## Input for this task
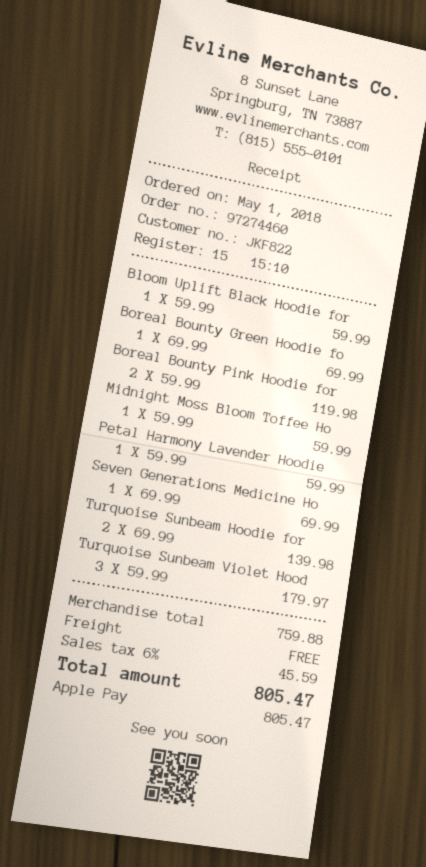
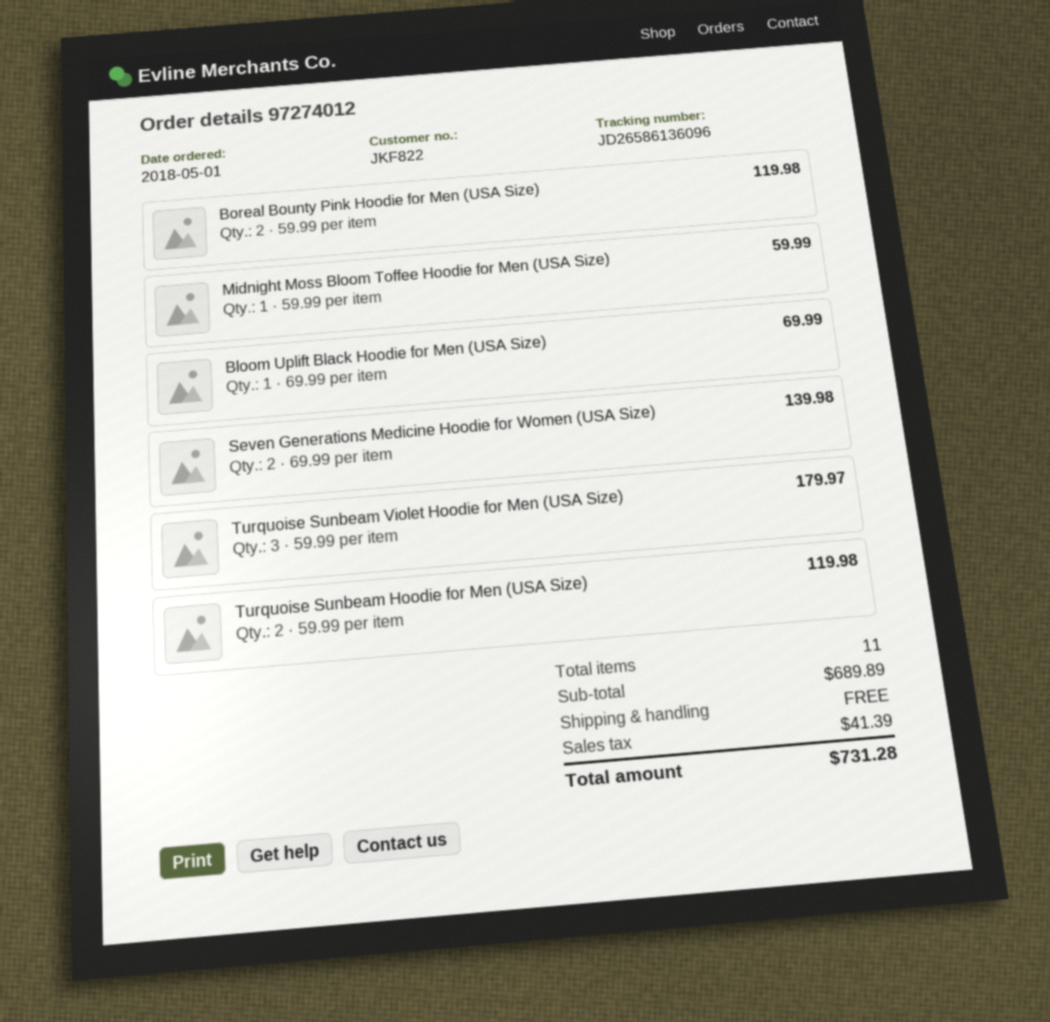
order number: 97274460 -> 97274012
Bloom Uplift Black Hoodie for: 1 x 59.99 = 59.99 -> 1 x 69.99 = 69.99
Boreal Bounty Green Hoodie fo: 1 x 69.99 = 69.99 -> none
Petal Harmony Lavender Hoodie: 1 x 59.99 = 59.99 -> none
Seven Generations Medicine Ho: 1 x 69.99 = 69.99 -> 2 x 69.99 = 139.98
Turquoise Sunbeam Hoodie for: 2 x 69.99 = 139.98 -> 2 x 59.99 = 119.98
subtotal: 759.88 -> 689.89
tax: 45.59 -> 41.39
total: 805.47 -> 731.28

## Exercise requirements
Write out the records above exactly as they appear, leaving out any pictures.

## Your response
order number: 97274460 -> 97274012
Bloom Uplift Black Hoodie for: 1 x 59.99 = 59.99 -> 1 x 69.99 = 69.99
Boreal Bounty Green Hoodie fo: 1 x 69.99 = 69.99 -> none
Petal Harmony Lavender Hoodie: 1 x 59.99 = 59.99 -> none
Seven Generations Medicine Ho: 1 x 69.99 = 69.99 -> 2 x 69.99 = 139.98
Turquoise Sunbeam Hoodie for: 2 x 69.99 = 139.98 -> 2 x 59.99 = 119.98
subtotal: 759.88 -> 689.89
tax: 45.59 -> 41.39
total: 805.47 -> 731.28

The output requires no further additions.